Net cash used in operating activities was $(419,353) for the period from inception (June 1, 2007) through December 31, 2007, as compared to cash used of $(46,199) from inception through June 30, 2007. This increase was primarily attributable to an increase in professional fees and salaries.
Cash flows provided from financing activities during the year ended December 31, 2007 was $1,687,023, as compared to $97,563 from inception (June 1, 2007) through June 30, 2007, which came from the sale of shares of common stock through private placements pursuant to Subscription Agreements which we entered into with accredited and/or institutional buyers.
Our financial statements for the period December 31, 2007 have been prepared under the assumption that we will continue as a going concern. Our independent registered public accounting firm has issued their report dated March 13, 2008 that included an explanatory paragraph expressing substantial doubt in our ability to continue as a going concern without additional capital becoming available. Our ability to continue as a going concern ultimately is dependent on our ability to generate a profit which is dependent upon our ability to obtain additional equity or debt financing, attain further operating efficiencies and, ultimately, to achieve profitable operations. The financial statements do not include any adjustments that might result from the outcome of this uncertainty.
PLAN OF OPERATION AND FINANCING NEEDS
Our plan of operation within the next twelve months is to utilize our cash balances to develop a marketing prototype that will demonstrate the OriginOil System to potential licensees and business partners, thereby initiating our business development activities.

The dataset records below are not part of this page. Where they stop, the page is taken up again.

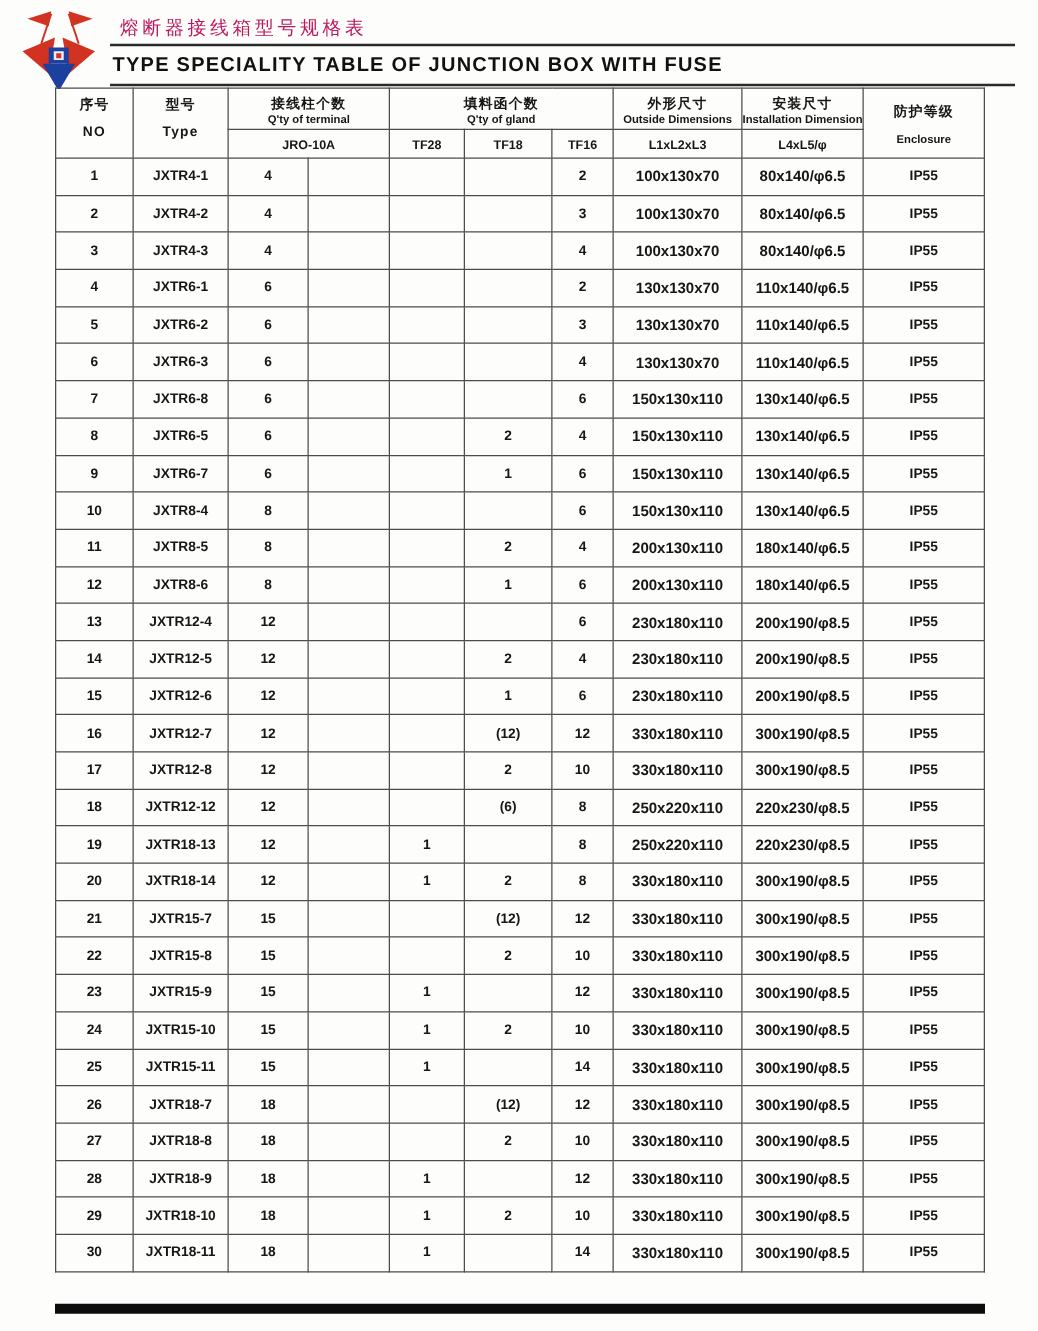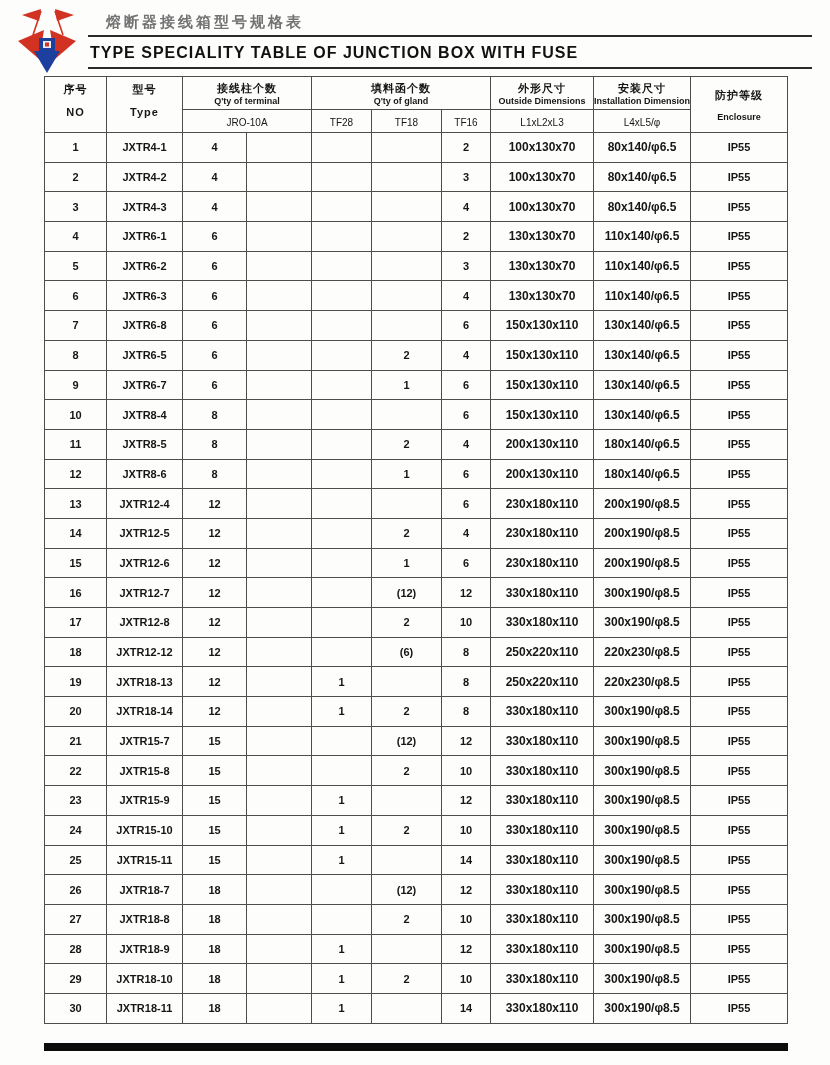"熔断器接线箱型号规格表" .title-zh { color: #737373 -> #be185d; font-weight: bold -> normal; left: 106px -> 96px }
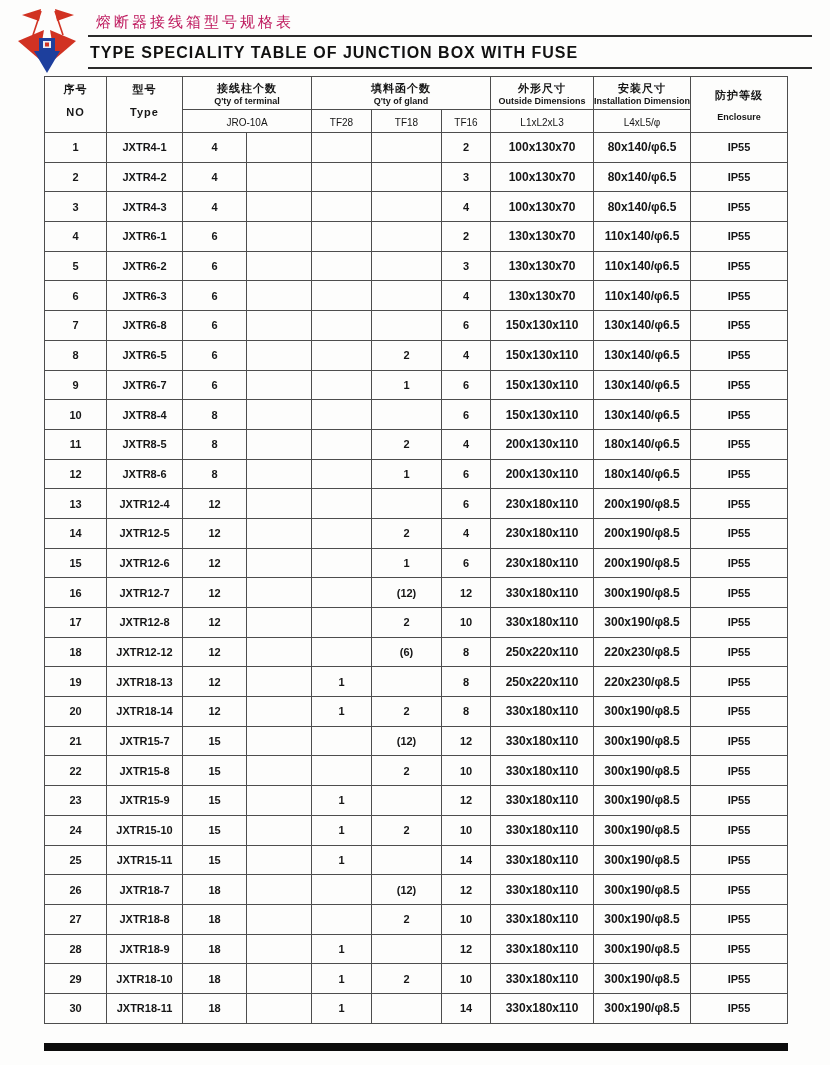"序号" table.spec { top: 76px -> 70px }
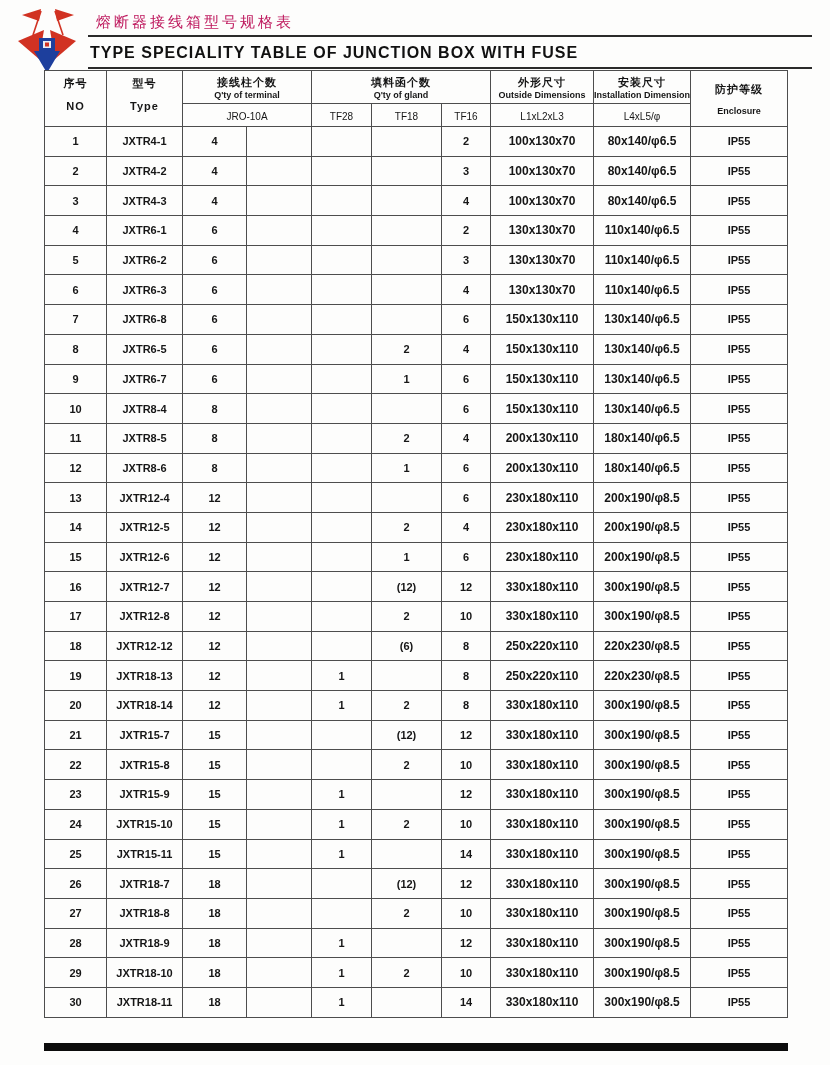"JRO-10A" .sub { font-weight: normal -> bold }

The prototype will be used as a marketing tool, and it is not going to be built for commercial deployment or purchase by a customer. The prototype is a very small scale system comprised of two primary functional subsystems: (1) a growth tank where nutrients, light and carbon dioxide are periodically introduced to facilitate the growing of a microalgae culture; (2) an extraction tank where grown algae mass from the growth tank are pumped in and cracked to extract algae oil. The completed prototype will demonstrate the end-to-end cycle of growing algae and extracting oil from its biomass using our proprietary technology, process and system design. We are currently underway with this development and expect to have a complete a working prototype by July 2008. However, several factors may cause the development of our marketing prototype to take longer than expected, including algae culture development, process development and the measurement of results. We expect to spend at most $450,000 for the development of the marketing prototype, including, labor, parts and equipment and general office and laboratory expenses.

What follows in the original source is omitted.